On NERC’s new meter bypass directive
The Nigerian Electricity Regulatory Commission, (NERC) on December 6, approved an order reviewing penalties for electricity customers involved in unauthorised access to electricity supply by tampering and meter bypass.
The review according the Commission was undertaken following several complaints from DISCOs on the growing trend of customers trying to short change them. According to a circular entitled, “Order on unauthorised access, meter tampering and by-pass order no: NERC/REG/41/2017, and signed by Sanusi Garba, vice chairman of NERC, and Dafe Akpeneye, commissioner, legal, licensing & Compliance, directed DisCos to disconnect unauthorised to distribution network.
According to the directive, any single phase residential customer that gains unauthorised access to electricity by tampering or meter bypass shall be reconnected upon payment of the reconnection costs of N50,000 initial and N75,000 for subsequent incidents.

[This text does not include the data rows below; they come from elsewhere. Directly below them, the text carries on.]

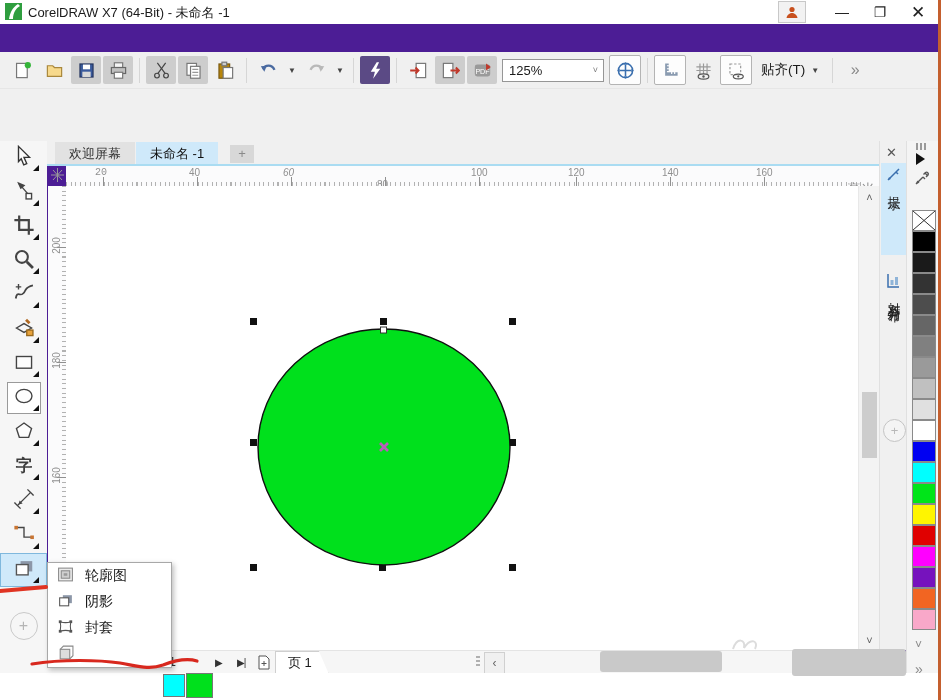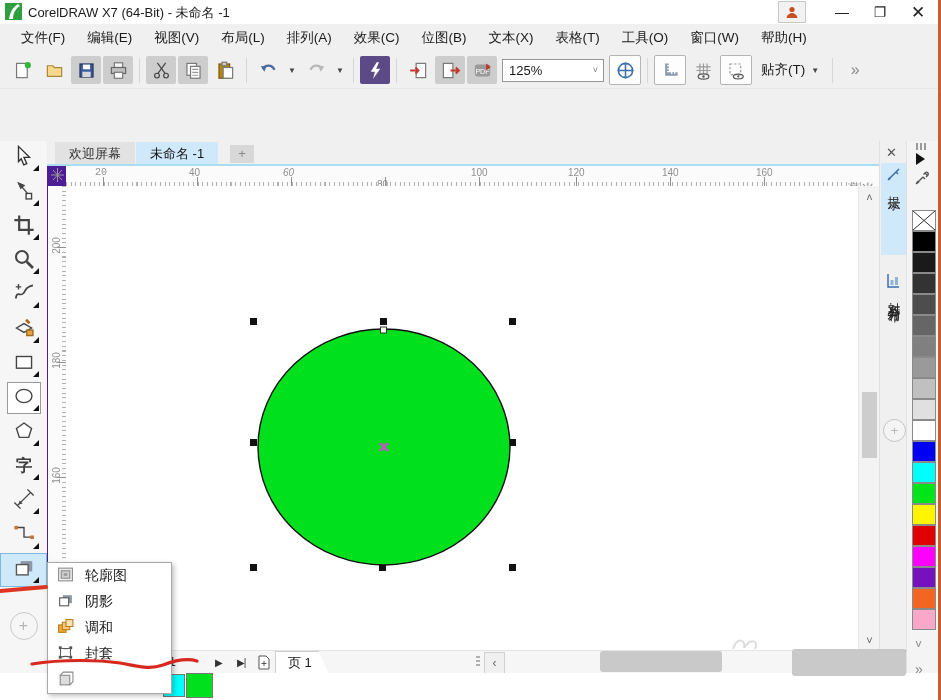--- a/index.html
+++ b/index.html
@@ -143,34 +143,20 @@
       <svg width="14" height="14" viewBox="0 0 14 14">
           <circle cx="7" cy="4.5" r="2.6" fill="#c8501e"></circle>
           <path d="M1.5,13 C2,9.5 5,8 7,8 C9,8 12,9.5 12.5,13 Z" fill="#c8501e"></path>
         </svg>
     </div>
     <div class="win-btn" style="left:824px;">—</div>
     <div class="win-btn" style="left:862px;">❐</div>
     <div class="win-btn" style="left:900px;font-size:17px;">✕</div>
   </div>
 
-  <div class="menubar" id="menubar">
-      <div class="menu-item">文件(F)</div>
-      <div class="menu-item">编辑(E)</div>
-      <div class="menu-item">视图(V)</div>
-      <div class="menu-item">布局(L)</div>
-      <div class="menu-item">排列(A)</div>
-      <div class="menu-item">效果(C)</div>
-      <div class="menu-item">位图(B)</div>
-      <div class="menu-item">文本(X)</div>
-      <div class="menu-item">表格(T)</div>
-      <div class="menu-item">工具(O)</div>
-      <div class="menu-item">窗口(W)</div>
-      <div class="menu-item">帮助(H)</div>
-    </div>
 
   <div class="toolbar" id="toolbar">
       <div class="tbtn">
         <svg viewBox="0 0 16 16">
           <rect x="3" y="2" width="9" height="12" fill="#fff" stroke="#777"></rect>
           <circle cx="12.5" cy="3.5" r="2.6" fill="#35b53a"></circle>
         </svg>
       </div>
       <div class="tbtn">
         <svg viewBox="0 0 16 16">
@@ -648,28 +634,20 @@
       </div>
       <div class="fitem">
         <span><svg viewBox="0 0 16 16">
             <rect x="5.5" y="3" width="8.5" height="7.5" fill="#8c97a8"></rect>
             <rect x="2.5" y="5.5" width="8.5" height="7.5" fill="#fff" stroke="#555"></rect>
           </svg></span>
         <span>阴影</span>
       </div>
       <div class="fitem">
         <span><svg viewBox="0 0 16 16">
-            <rect x="1.5" y="6.5" width="7" height="7" fill="#f6a833" stroke="#b77b17"></rect>
-            <rect x="5" y="4" width="7" height="7" fill="#f8c878" stroke="#b77b17"></rect>
-            <rect x="8.5" y="1.5" width="6.5" height="6.5" fill="#fbe3b6" stroke="#b77b17"></rect>
-          </svg></span>
-        <span>调和</span>
-      </div>
-      <div class="fitem">
-        <span><svg viewBox="0 0 16 16">
             <path d="M3,3.5 Q8,5.2 13,3.5 Q12,8 13,12.5 Q8,10.8 3,12.5 Q4,8 3,3.5 Z" fill="none" stroke="#555"></path>
             <rect x="1.7" y="2.2" width="2.6" height="2.6" fill="#555"></rect>
             <rect x="11.7" y="2.2" width="2.6" height="2.6" fill="#555"></rect>
             <rect x="1.7" y="11.2" width="2.6" height="2.6" fill="#555"></rect>
             <rect x="11.7" y="11.2" width="2.6" height="2.6" fill="#555"></rect>
           </svg></span>
         <span>封套</span>
       </div>
       <div class="fitem">
         <span><svg viewBox="0 0 16 16">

For three phase residential customers, violators of this order are expected to pay N100,000 for initial incident and fine of N150,000 for subsequent incidents, while single phase commercial would pay N50,000 and N75,000, as well as three phase commercial fine of N100,000 and N100,000 respectively.
“The initial incident of unauthorised access to electricity by tampering or bypassing an Maximum Demand, (MD) meter shall attract a reconnection cost of 300 percent of the last authorised recorded monthly consumption of the customer. Subsequent incidents of unauthorised access to electricity by tampering or bypassing an MD meter shall attract a reconnection cost of 450 percent of the last authorised recorded monthly consumption of the customer,” states the directive.
“The Commission has received complaints from DISCOs and has also observed an increase in the incidents of unauthorised access to electricity and meter bypass by customers.” “A customer that gains access to electricity by tampering or meter bypass shall in addition to paying for the reconnection costs and administrative charges stated above be liable to pay for the loss of revenue by the DISCOs for the unauthorised consumption by paying back-bills.
“DISCOs are authorised to back-bill customers who gain unauthorised access to electricity at the prevailing tariff of the customer for the established period of the unauthorised access. All DISCOs shall file reports on all cases of unauthorised access with the Commission on a monthly basis.”
“The conditions for reconnecting unauthorised connections to the distribution network are provided for Regulation 12 (1)(c) of CDPES and these conditions include, Customers’ formalisation of electricity supply arrangements to the satisfaction of the DISCOs, payment of approved reconnection costs to the DISCOs or entering into an agreement for the payment of reconnection costs.
Nigeria is not only where power theft is prevalent. In India, the problem cost the economy over $10billion a year. Some of the strategies currently employed are a mix of persuasion and punitive measures.
Slum dwellers steal electricity and refuse to pay their bills in India’s suburbs. Tata Power officials can’t go into these communities without being chased by mobs—and sometimes beaten, tied up, urinated on, even murdered. Therefore the company hired women living in the 223 slums it serves in the northern and northwest parts of the country.
But electricity providers are compelled to improve service. India plans to fine electricity distributors from April 2019 for power cuts deemed avoidable and to make it mandatory for the companies to install prepaid or smart meters to prevent electricity theft according to the country’s power minister.
India, a country of 1.3 billion people where a quarter of households have no electricity supply compelling the government to launch a $2.3 billion project in September to provide the whole population with power by the end of 2018. Distributors would be fined if they cut power to customers unless the shutdown was caused by factors such as the weather or a disaster that was beyond a company’s control.
NERC, while within its purview to enact rules for the sector needs to, with the same fervour charge the DISCOs to improve their service. It is already an aberration that customers are being compelled to purchase prepaid meters in a weird interpretation of the Electric Power Sector Reform Act (EPSRA). Analysts also say an electricity law would be more effective.